### RECORDED INFORMATION
* * * * *
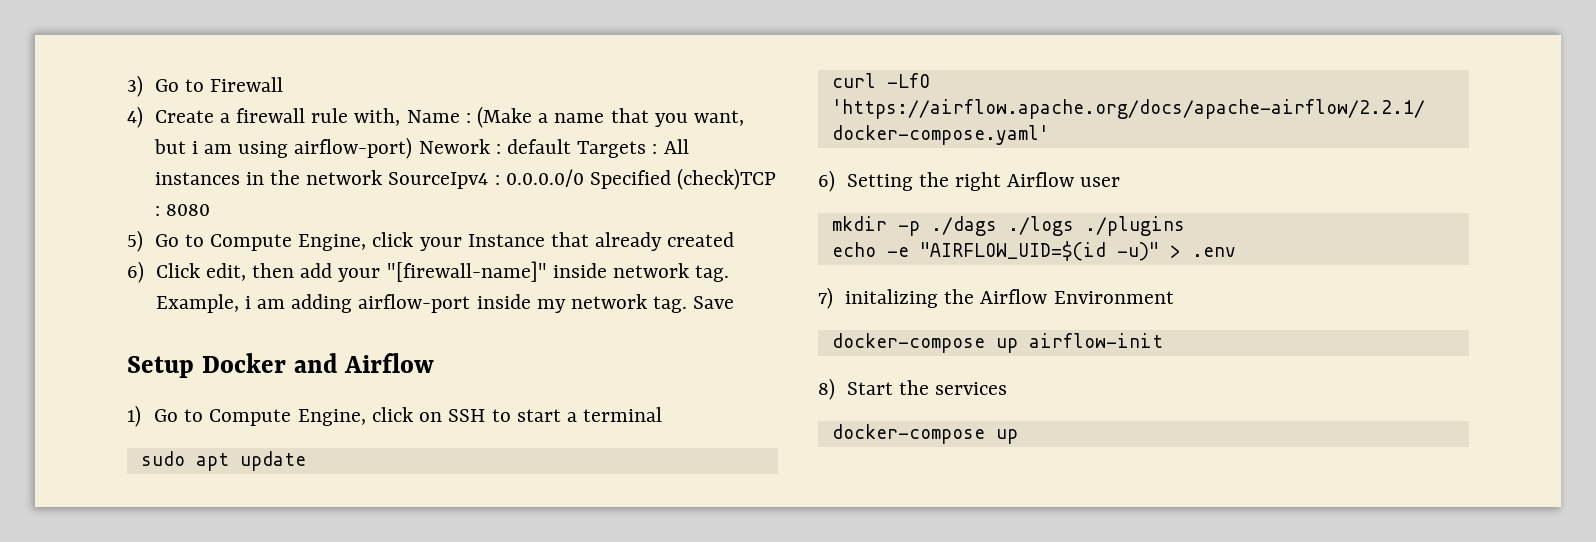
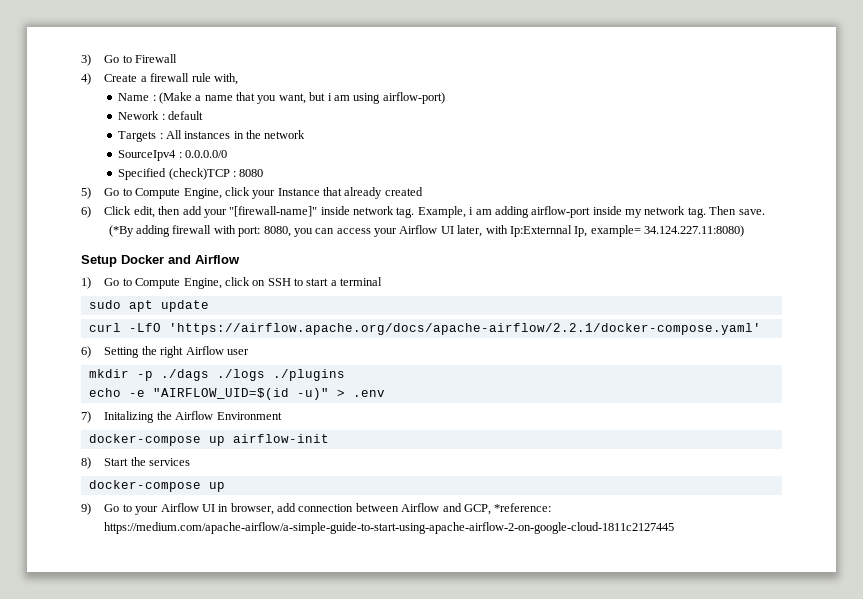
- 4) Create a firewall rule with, Name : (Make a name that you want, but i am using airflow-port) Nework : default Targets : All instances in the network SourceIpv4 : 0.0.0.0/0 Specified (check)TCP : 8080
+ 4) Create a firewall rule with,
+ Name : (Make a name that you want, but i am using airflow-port)
+ Nework : default
+ Targets : All instances in the network
+ SourceIpv4 : 0.0.0.0/0
+ Specified (check)TCP : 8080
- Save
+ Then save.
+ (*By adding firewall with port: 8080, you can access your Airflow UI later, with Ip:Externnal Ip, example= 34.124.227.11:8080)
- 7) initalizing the Airflow Environment
+ 7) Initalizing the Airflow Environment
+ 9) Go to your Airflow UI in browser, add connection between Airflow and GCP, *reference: https://medium.com/apache-airflow/a-simple-guide-to-start-using-apache-airflow-2-on-google-cloud-1811c2127445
* * * * *
### WORK INSTRUCTION
Every record is to be restated word for word, with the pictures left out.

### SOLVED PROBLEM
- 4) Create a firewall rule with, Name : (Make a name that you want, but i am using airflow-port) Nework : default Targets : All instances in the network SourceIpv4 : 0.0.0.0/0 Specified (check)TCP : 8080
+ 4) Create a firewall rule with,
+ Name : (Make a name that you want, but i am using airflow-port)
+ Nework : default
+ Targets : All instances in the network
+ SourceIpv4 : 0.0.0.0/0
+ Specified (check)TCP : 8080
- Save
+ Then save.
+ (*By adding firewall with port: 8080, you can access your Airflow UI later, with Ip:Externnal Ip, example= 34.124.227.11:8080)
- 7) initalizing the Airflow Environment
+ 7) Initalizing the Airflow Environment
+ 9) Go to your Airflow UI in browser, add connection between Airflow and GCP, *reference: https://medium.com/apache-airflow/a-simple-guide-to-start-using-apache-airflow-2-on-google-cloud-1811c2127445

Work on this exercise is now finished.